What Justin Trudeau’s Win Means for Marijuana Legalization

  • by Danielle Keane, NORML Associate October 20, 2015

    legalization_pollLiberal Party candidate Justin Trudeau has defeated incumbent Prime Minister Stephen Harper to become Canada’s next Prime Minister. Trudeau’s win is expected to usher in a new wave of political priorities, with marijuana legalization nearing the top of the list.

    From the Liberal Party’s website:

    We will legalize, regulate, and restrict access to marijuana.

    Canada’s current system of marijuana prohibition does not work. It does not prevent young people from using marijuana and too many Canadians end up with criminal records for possessing small amounts of the drug.

    Arresting and prosecuting these offenses is expensive for our criminal justice system. It traps too many Canadians in the criminal justice system for minor, non-violent offenses. At the same time, the proceeds from the illegal drug trade support organized crime and greater threats to public safety, like human trafficking and hard drugs.

    To ensure that we keep marijuana out of the hands of children, and the profits out of the hands of criminals, we will legalize, regulate, and restrict access to marijuana.

    We will remove marijuana consumption and incidental possession from the Criminal Code, and create new, stronger laws to punish more severely those who provide it to minors, those who operate a motor vehicle while under its influence, and those who sell it outside of the new regulatory framework.

    We will create a federal/provincial/territorial task force, and with input from experts in public health, substance abuse, and law enforcement, will design a new system of strict marijuana sales and distribution, with appropriate federal and provincial excise taxes applied.

    In his quest to become Prime Minister, Trudeau actively campaigned on a platform that included taxing and regulating marijuana.

    “What is very clear right now is that Mr. Harper’s current approach is making marijuana too easy to access for our kids, and at the same time funding street crime, organized gangs and gun runners,” Trudeau said.

    The Liberal leader also said he would “work with the provinces to makes sure that the control and regulation of marijuana is done in a way that is responsible.” And he repeatedly stated, “”My focus is on making it more difficult for young people to access it.”

    While a concrete timeline has not been provided as to when Canadians can expect a legal and regulated marijuana market, Trudeau has promised to get to work on the changes “right away”.

    For more information please contact our NORML Canada chapter, here.

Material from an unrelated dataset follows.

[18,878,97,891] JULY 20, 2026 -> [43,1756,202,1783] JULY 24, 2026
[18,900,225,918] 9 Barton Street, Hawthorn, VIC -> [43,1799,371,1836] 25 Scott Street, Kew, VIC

    30 responses to “What Justin Trudeau’s Win Means for Marijuana Legalization”

    1. Ben says:


      How is this transition of power,
      (which is seemingly, at least, partially due to their concepts re: cannabis),
      likely to be perceived by the candidates here in the States?

      Will our candidates see and respond to this?

    2. Miles says:

      OMG!!! We can only pray and hope that our next president has enough compassion and intelligence as Canada’s new leader. Of course, that is what most of us thought when we cast our votes for Mr. Obama… Wow, did he ever flip flop once in office… I often wonder if Prohibitionist Extrema Joe Biden had anything to do with that.

    3. pierre says:

      Tradeau -> Trudeau

    4. Evening Bud says:

      This is amazing news! I wasn’t even paying attention to what was happening north of our border. Canada has my full attention now. Amsterdam, hell, I’m already saving for my first trip to Montreal or Toronto or Vancouver!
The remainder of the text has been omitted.